Web interface edit records:
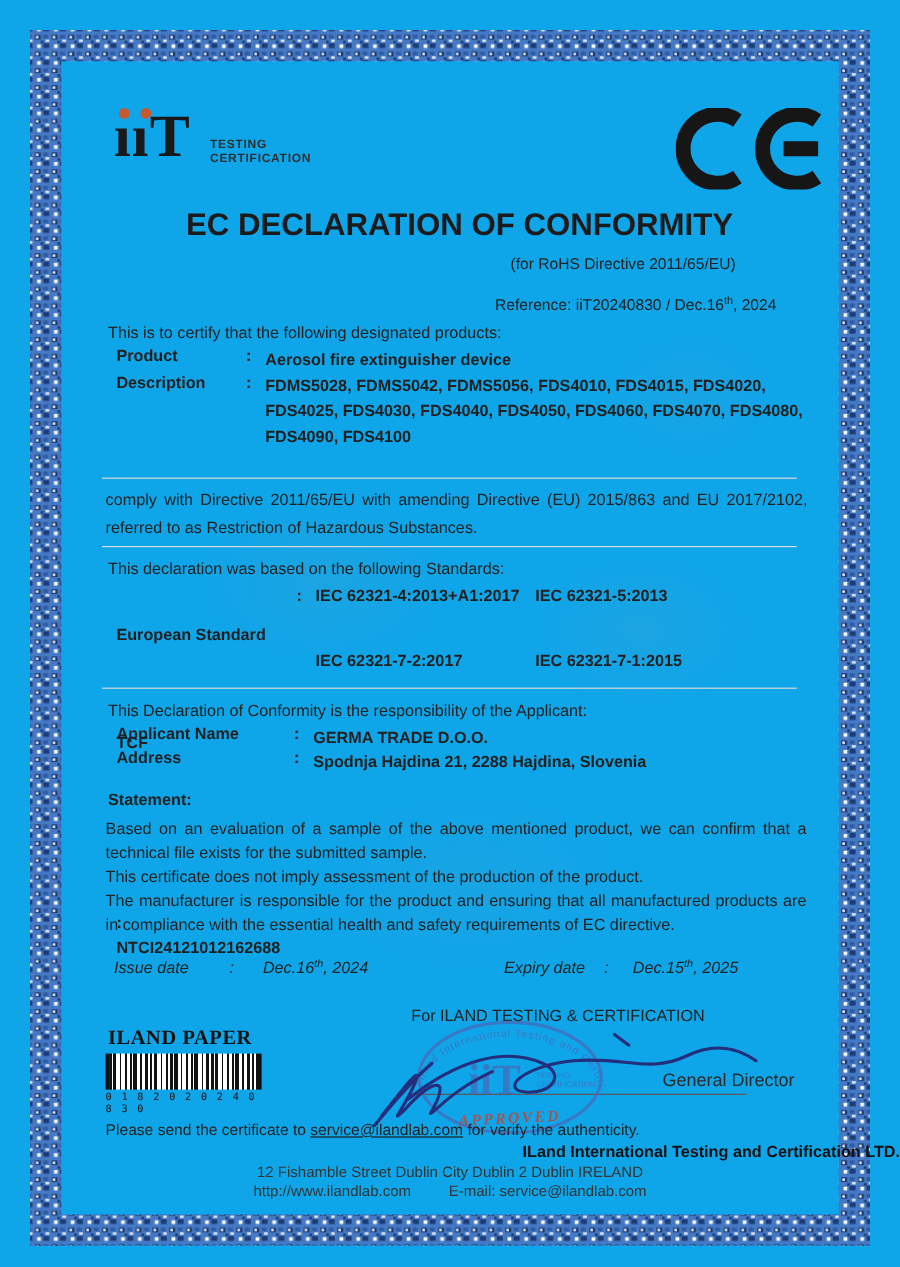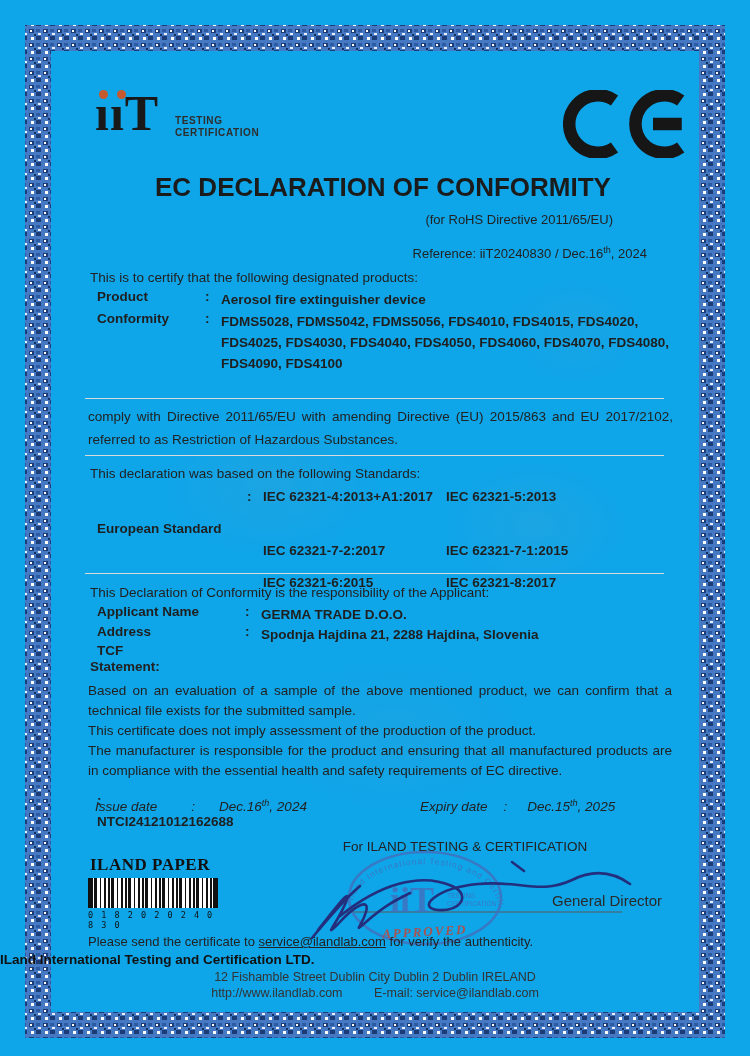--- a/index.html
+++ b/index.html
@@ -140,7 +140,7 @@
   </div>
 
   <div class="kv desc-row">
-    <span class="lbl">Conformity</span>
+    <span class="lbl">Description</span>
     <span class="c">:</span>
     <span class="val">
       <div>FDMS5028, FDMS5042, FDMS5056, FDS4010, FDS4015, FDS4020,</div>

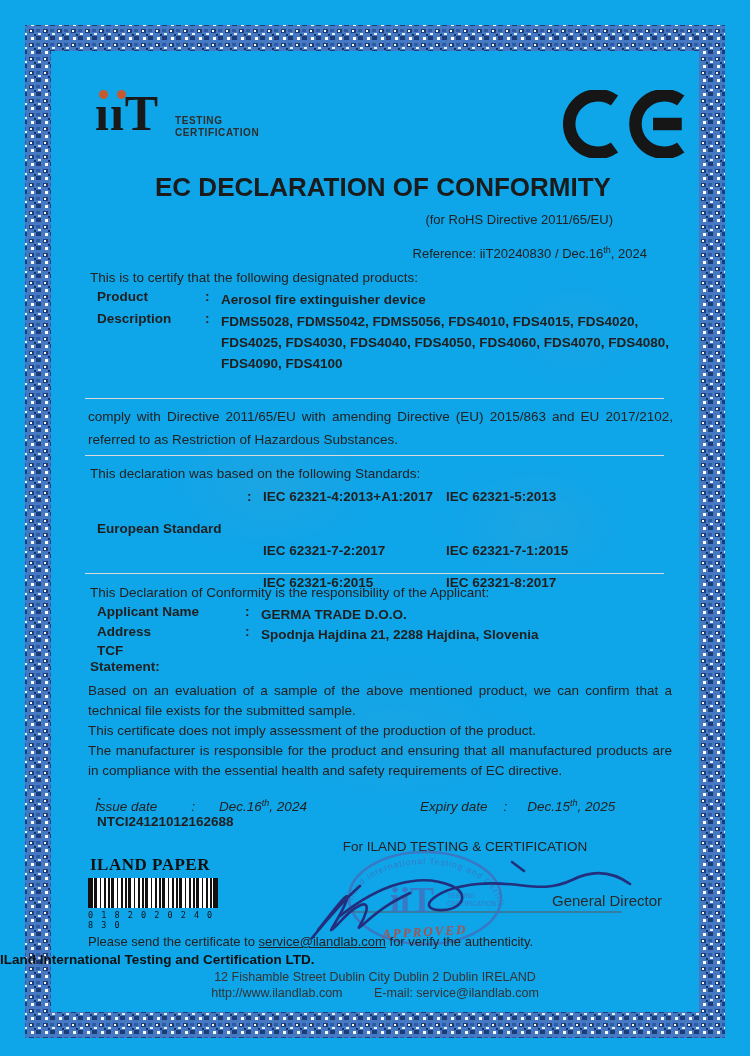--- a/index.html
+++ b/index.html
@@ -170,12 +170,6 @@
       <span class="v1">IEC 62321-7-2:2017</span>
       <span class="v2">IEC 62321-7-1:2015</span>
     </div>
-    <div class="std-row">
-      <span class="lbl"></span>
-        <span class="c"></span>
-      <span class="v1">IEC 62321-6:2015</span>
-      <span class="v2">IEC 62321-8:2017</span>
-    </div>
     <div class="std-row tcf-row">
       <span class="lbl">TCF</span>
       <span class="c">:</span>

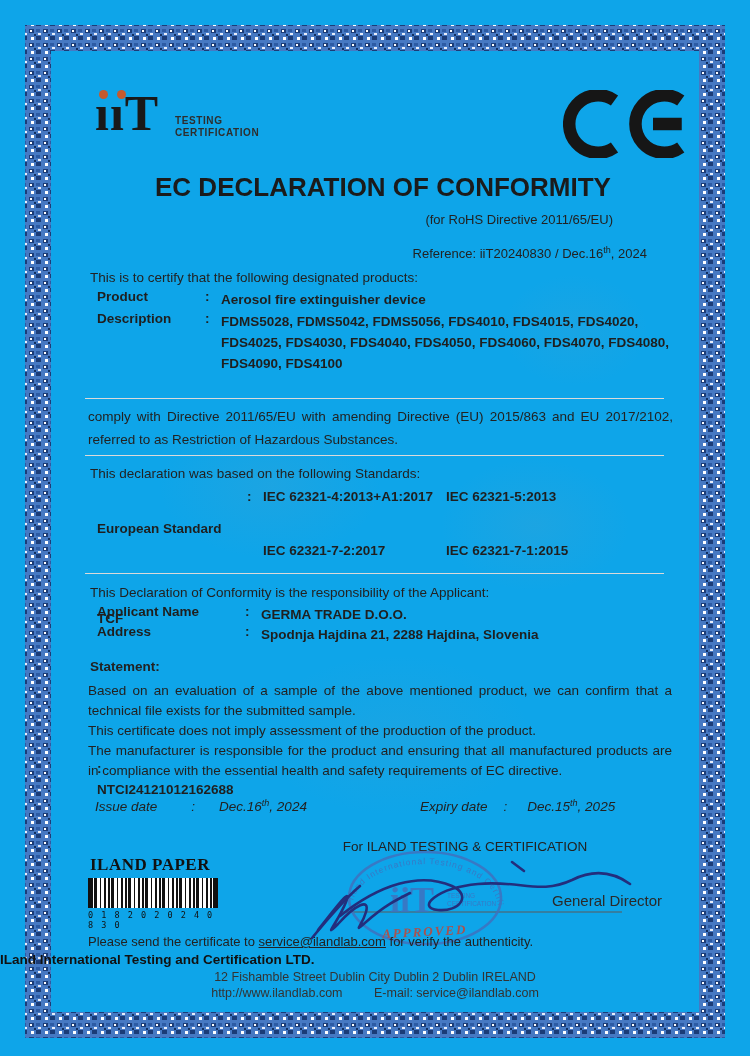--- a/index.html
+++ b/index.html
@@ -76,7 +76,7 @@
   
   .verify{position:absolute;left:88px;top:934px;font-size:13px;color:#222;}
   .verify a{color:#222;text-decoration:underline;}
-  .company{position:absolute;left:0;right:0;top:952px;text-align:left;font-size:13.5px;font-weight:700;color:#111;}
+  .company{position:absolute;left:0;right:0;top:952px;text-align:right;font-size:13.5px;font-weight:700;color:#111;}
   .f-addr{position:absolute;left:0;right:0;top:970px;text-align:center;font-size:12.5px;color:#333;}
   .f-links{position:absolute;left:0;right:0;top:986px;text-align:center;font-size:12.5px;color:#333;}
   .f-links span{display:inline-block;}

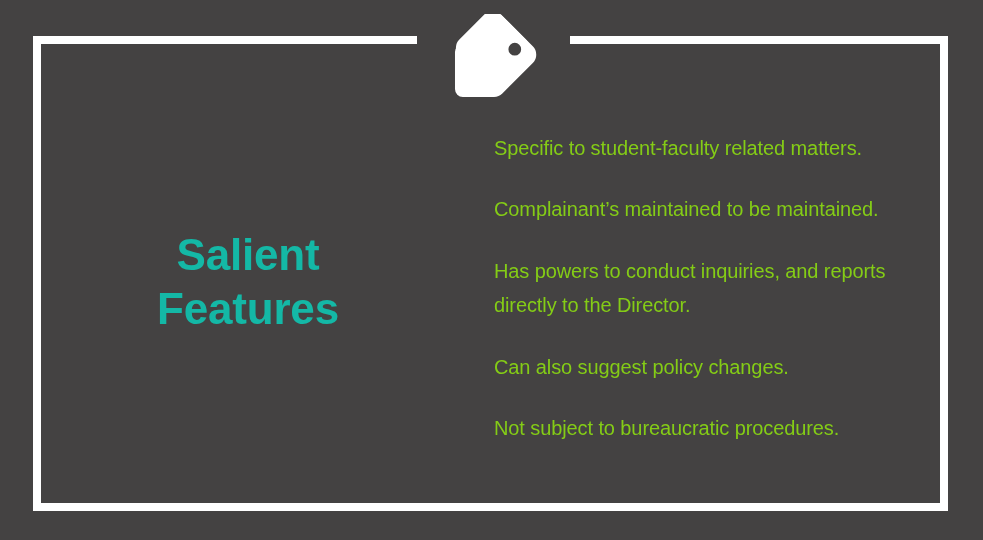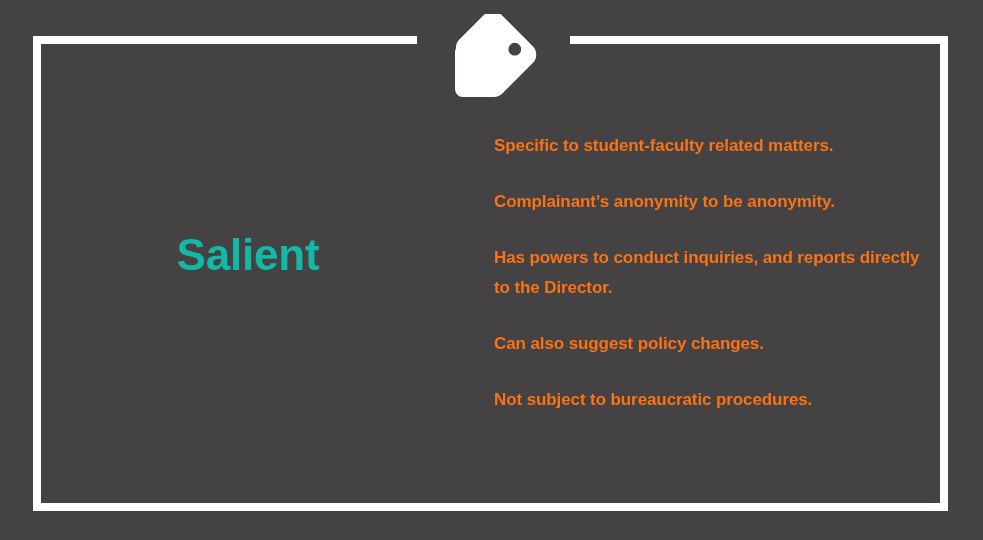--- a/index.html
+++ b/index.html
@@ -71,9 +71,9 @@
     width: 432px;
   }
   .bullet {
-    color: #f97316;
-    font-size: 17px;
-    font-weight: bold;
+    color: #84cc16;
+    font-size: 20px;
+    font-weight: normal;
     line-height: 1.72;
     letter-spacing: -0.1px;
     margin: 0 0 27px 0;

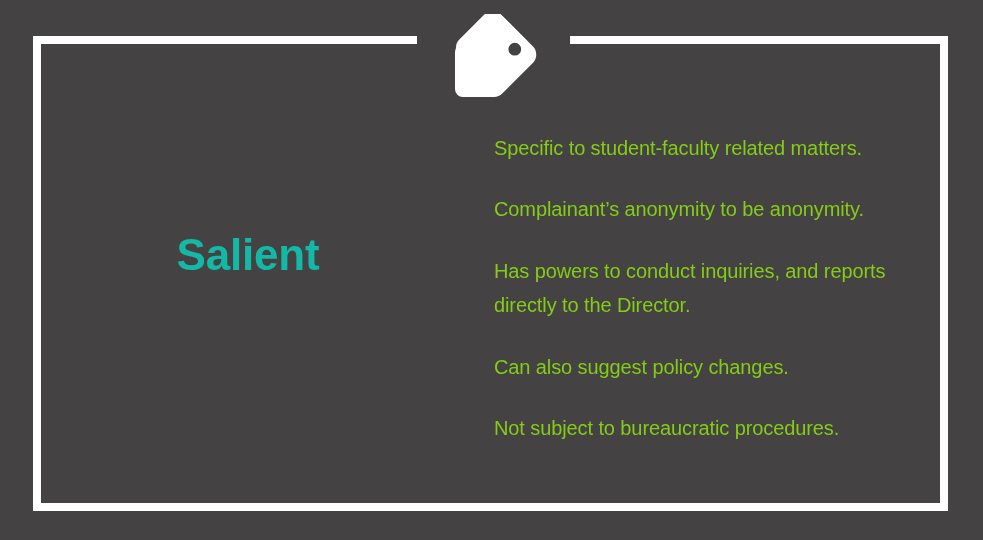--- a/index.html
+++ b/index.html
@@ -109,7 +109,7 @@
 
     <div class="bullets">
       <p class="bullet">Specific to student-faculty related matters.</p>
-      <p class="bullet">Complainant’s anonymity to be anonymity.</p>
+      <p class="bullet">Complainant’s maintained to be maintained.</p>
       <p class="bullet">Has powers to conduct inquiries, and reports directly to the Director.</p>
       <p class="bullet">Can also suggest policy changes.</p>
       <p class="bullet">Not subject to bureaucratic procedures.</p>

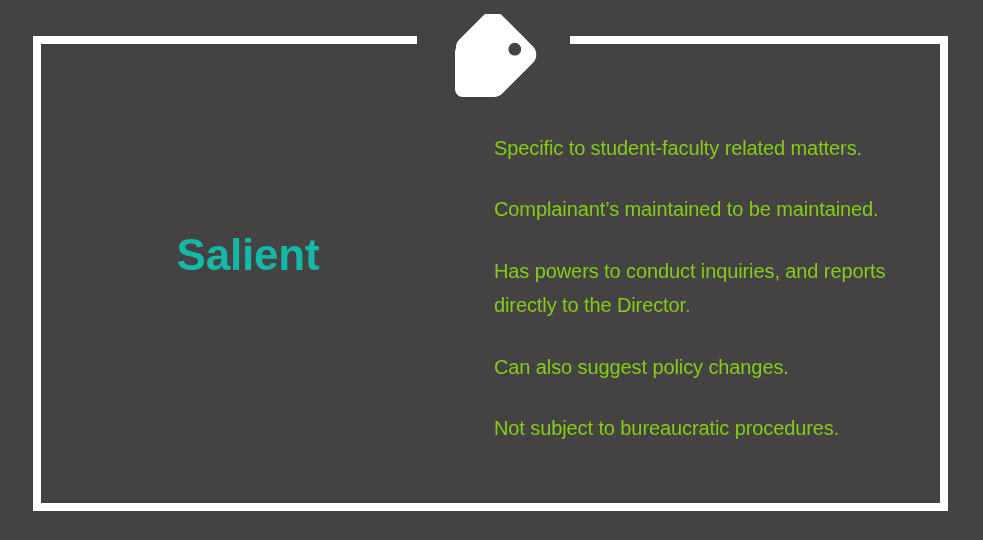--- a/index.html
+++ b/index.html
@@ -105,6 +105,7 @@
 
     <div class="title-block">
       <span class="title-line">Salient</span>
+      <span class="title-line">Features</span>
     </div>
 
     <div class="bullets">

*Work to complete*
Your answer must be a verbatim copy of the entries above, with no images included.

*Solved problem*
--- a/index.html
+++ b/index.html
@@ -140,7 +140,7 @@
   </div>
 
   <div class="kv desc-row">
-    <span class="lbl">Conformity</span>
+    <span class="lbl">Description</span>
     <span class="c">:</span>
     <span class="val">
       <div>FDMS5028, FDMS5042, FDMS5056, FDS4010, FDS4015, FDS4020,</div>

--- a/index.html
+++ b/index.html
@@ -170,12 +170,6 @@
       <span class="v1">IEC 62321-7-2:2017</span>
       <span class="v2">IEC 62321-7-1:2015</span>
     </div>
-    <div class="std-row">
-      <span class="lbl"></span>
-        <span class="c"></span>
-      <span class="v1">IEC 62321-6:2015</span>
-      <span class="v2">IEC 62321-8:2017</span>
-    </div>
     <div class="std-row tcf-row">
       <span class="lbl">TCF</span>
       <span class="c">:</span>

--- a/index.html
+++ b/index.html
@@ -76,7 +76,7 @@
   
   .verify{position:absolute;left:88px;top:934px;font-size:13px;color:#222;}
   .verify a{color:#222;text-decoration:underline;}
-  .company{position:absolute;left:0;right:0;top:952px;text-align:left;font-size:13.5px;font-weight:700;color:#111;}
+  .company{position:absolute;left:0;right:0;top:952px;text-align:right;font-size:13.5px;font-weight:700;color:#111;}
   .f-addr{position:absolute;left:0;right:0;top:970px;text-align:center;font-size:12.5px;color:#333;}
   .f-links{position:absolute;left:0;right:0;top:986px;text-align:center;font-size:12.5px;color:#333;}
   .f-links span{display:inline-block;}

--- a/index.html
+++ b/index.html
@@ -71,9 +71,9 @@
     width: 432px;
   }
   .bullet {
-    color: #f97316;
-    font-size: 17px;
-    font-weight: bold;
+    color: #84cc16;
+    font-size: 20px;
+    font-weight: normal;
     line-height: 1.72;
     letter-spacing: -0.1px;
     margin: 0 0 27px 0;

--- a/index.html
+++ b/index.html
@@ -109,7 +109,7 @@
 
     <div class="bullets">
       <p class="bullet">Specific to student-faculty related matters.</p>
-      <p class="bullet">Complainant’s anonymity to be anonymity.</p>
+      <p class="bullet">Complainant’s maintained to be maintained.</p>
       <p class="bullet">Has powers to conduct inquiries, and reports directly to the Director.</p>
       <p class="bullet">Can also suggest policy changes.</p>
       <p class="bullet">Not subject to bureaucratic procedures.</p>

--- a/index.html
+++ b/index.html
@@ -105,6 +105,7 @@
 
     <div class="title-block">
       <span class="title-line">Salient</span>
+      <span class="title-line">Features</span>
     </div>
 
     <div class="bullets">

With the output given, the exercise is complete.